EXERCISE
Say the number of lines in the records below that hold the word "background", and only that number.

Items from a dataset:
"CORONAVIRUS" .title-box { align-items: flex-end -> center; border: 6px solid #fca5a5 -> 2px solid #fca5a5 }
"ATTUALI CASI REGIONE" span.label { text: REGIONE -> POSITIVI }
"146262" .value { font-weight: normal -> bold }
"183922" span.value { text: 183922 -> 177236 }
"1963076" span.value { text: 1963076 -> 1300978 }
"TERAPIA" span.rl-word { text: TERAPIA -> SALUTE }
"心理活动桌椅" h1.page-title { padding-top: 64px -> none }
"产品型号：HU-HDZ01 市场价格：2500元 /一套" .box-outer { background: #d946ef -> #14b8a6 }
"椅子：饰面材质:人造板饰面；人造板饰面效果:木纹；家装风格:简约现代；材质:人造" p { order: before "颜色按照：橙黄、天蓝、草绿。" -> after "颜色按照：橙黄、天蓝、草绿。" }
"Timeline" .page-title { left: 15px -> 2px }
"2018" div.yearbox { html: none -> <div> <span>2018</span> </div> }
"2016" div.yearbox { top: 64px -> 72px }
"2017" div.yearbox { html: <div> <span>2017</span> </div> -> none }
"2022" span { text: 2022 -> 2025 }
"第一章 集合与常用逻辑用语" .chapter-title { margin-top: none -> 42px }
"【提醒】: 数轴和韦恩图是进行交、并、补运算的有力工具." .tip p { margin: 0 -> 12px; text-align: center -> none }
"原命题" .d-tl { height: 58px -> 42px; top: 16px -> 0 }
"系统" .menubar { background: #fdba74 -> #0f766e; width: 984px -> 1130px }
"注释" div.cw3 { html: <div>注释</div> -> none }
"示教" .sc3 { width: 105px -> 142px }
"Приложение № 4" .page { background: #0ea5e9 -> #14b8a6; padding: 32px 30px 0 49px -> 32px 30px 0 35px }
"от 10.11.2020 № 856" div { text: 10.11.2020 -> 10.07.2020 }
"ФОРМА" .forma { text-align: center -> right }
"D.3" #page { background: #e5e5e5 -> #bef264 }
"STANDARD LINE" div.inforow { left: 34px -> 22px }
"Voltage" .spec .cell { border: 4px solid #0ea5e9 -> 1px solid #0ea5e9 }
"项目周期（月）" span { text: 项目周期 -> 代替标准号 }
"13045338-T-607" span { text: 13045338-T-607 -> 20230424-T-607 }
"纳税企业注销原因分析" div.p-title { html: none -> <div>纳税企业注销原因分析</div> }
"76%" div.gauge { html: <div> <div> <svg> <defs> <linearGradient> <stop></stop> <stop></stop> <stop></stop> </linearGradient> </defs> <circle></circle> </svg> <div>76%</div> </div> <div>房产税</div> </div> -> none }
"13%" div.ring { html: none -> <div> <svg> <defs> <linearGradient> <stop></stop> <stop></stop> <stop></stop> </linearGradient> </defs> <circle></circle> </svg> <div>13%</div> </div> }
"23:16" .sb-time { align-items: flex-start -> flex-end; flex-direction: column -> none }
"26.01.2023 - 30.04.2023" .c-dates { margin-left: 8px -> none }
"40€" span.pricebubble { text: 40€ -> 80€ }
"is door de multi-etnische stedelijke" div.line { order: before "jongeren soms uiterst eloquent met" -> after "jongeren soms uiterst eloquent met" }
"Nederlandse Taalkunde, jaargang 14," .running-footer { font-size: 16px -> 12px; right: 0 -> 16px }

RESULT FOR THIS TASK
4